May 18, 2007 The Pump Handle 0Comment

When MSHA issued its 190-page report last week on the January 2006 Sago Mine disaster, most of the press focused on the agency’s conclusion that a lightning strike was the “most likely ignition source” for the explosion.  Readers should not forget however, that 29 coal miners were underground at the time of the explosion.  Only one (Mr. Terry Helms) was immediately and seriously injured from the powerful blast (an estimated 93 psi) which destroyed, and in some cases pulverized, the seals built to partition an abandoned section of the mine from the active area.  The other 28 miners tried to escape the mine, and 12 men eventually perished from carbon monoxide poisoning.

Lightning didn’t kill our guys,” said Geraldine Bruso (sister of deceased Sago miner Jerry Groves) “it was the rescue, the equipment, the whole breakdown of the system.” 

A breakdown of the system indeed, and the problems persist.  How so?  Here’s just one example: MSHA only issued a $60 penalty to the mine operator for all the documented problems related to the miners’ self-contained self-rescuers (SCSRs).   If that isn’t an example of a broken enforcement system, I don’t know what is. 

The operator of the Sago Mine (Wolf Run Mining of International Coal Group) did not receive a single “contributory citation” from MSHA for the disaster.  A contributory citation is one related to a “condition that leads to the causes and effects of the severity of the accident.” 

As part of the investigation report, the agency noted that 149 non-contributory citations had been issued over the course of their investigation (between January 2006 and April 2007.)   The monetary penalties assessed by MSHA for 116 of the citations totalled about $100,630 (penalties for the remaining 32 have not yet been calculated.)  Wolf Run Mining is contesting 34 of the citations (assessed value = $44,992.)

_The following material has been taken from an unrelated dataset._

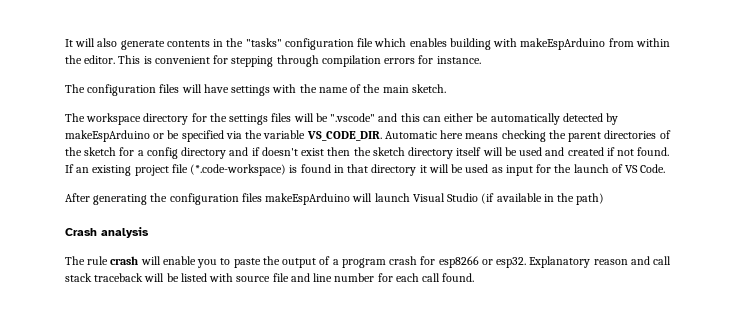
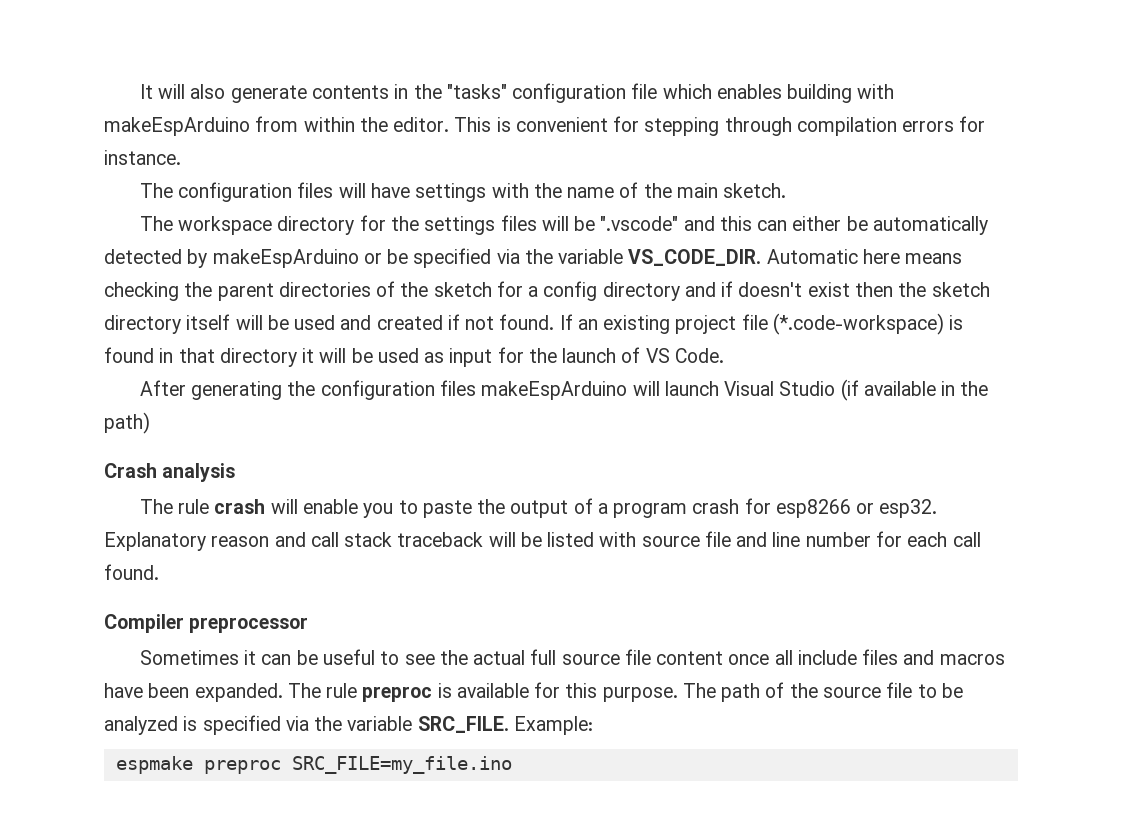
(475, 277) none -> [104,614,309,633] [139,649,1005,665] [104,682,963,702] [104,715,593,735] [115,756,512,774] // Compiler preprocessor // Sometimes it can be useful to see the actual full source file content once all include files and macros have been expanded. The rule preproc is available for this purpose. The path of the source file to be analyzed is specified via the variable SRC_FILE. Example: // espmake preproc SRC_FILE=my_file.ino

MSHA’s Sago Report includes 24 pages (pp. 75-99) specifically addressing the miners’ SCSRs.*  The investigators note:

  • Despite an MSHA regulation requiring mine operators to conduct a special examination every 90 days of each SCSR, units carried by some of the miners working on January 2 had not been inspected.
  • Despite an MSHA regulation requiring miners to receive training from an approved trainer, at least one of the trainers used at the Sago mine was not approved.
  • Despite an MSHA regulation requiring training to be conducted at prescribe intervals, some of the miners did not receive their safety and health training on time.
  • Despite an MSHA regulation requiring mine operators to keep accurate records on their SCSRs (e.g., purchase date to ensure they are not expired; dates of 90 inspections, etc.,) the Sago mine’s records had numerous errors. 
  • Despite an MSHA regulation requiring miners to receive safety training on SCSRs, the quality of the safety training should have been investigated thoroughly.  A number of the miners who escaped the blast either did not don their SCSRs or had difficulty deploying them, suggesting the training employed at the mine was not effective.  [As we recommended in our report to WV Governor Manchin, MSHA should “require random in-mine testing of SCSRs currently in service by asking miners to voluntarily don them and travel all or part way out of the mine while wearing them.”]
  • Despite an MSHA regulation requiring the proper maintenance of SCSRs, the mine operator stored many if not all of the SCSRs in the mine’s bathhouse, a practice that violates the manufacturer’s storage instructions.  [Only after viewing a training video produced jointly by NIOSH and the SCSR manufacturer, did we learn that the Sago mine typically stored their SCSRs in the bathhouse.  Miners who worked at the mine watched the video with us and reported this to be true.]

Based on MSHA’s own narrative about the Sago Mine’s practices with respect to the SCSRs, I am dumbfounded by the assessment of a $60 penalty. 

12 workers dead. SCSR program deficiencies.  $60?   $60??

*MSHA’s lengthy investigation report includes 38 appendices.  I expected one of them to be NIOSH’s related report of their post-disaster assessment of the recovered SCSRs.  Typically, this document would be part of MSHA’s official document.  There is no NIOSH attachment to MSHA’s report.

Celeste Monforton, MPH was a member of the small team assembled by Davitt McAteer to conduct a special investigation for WV Governor Joe Manchin of the Sago and Aracoma/Alma disasters.  Their investigation reports appear here and here.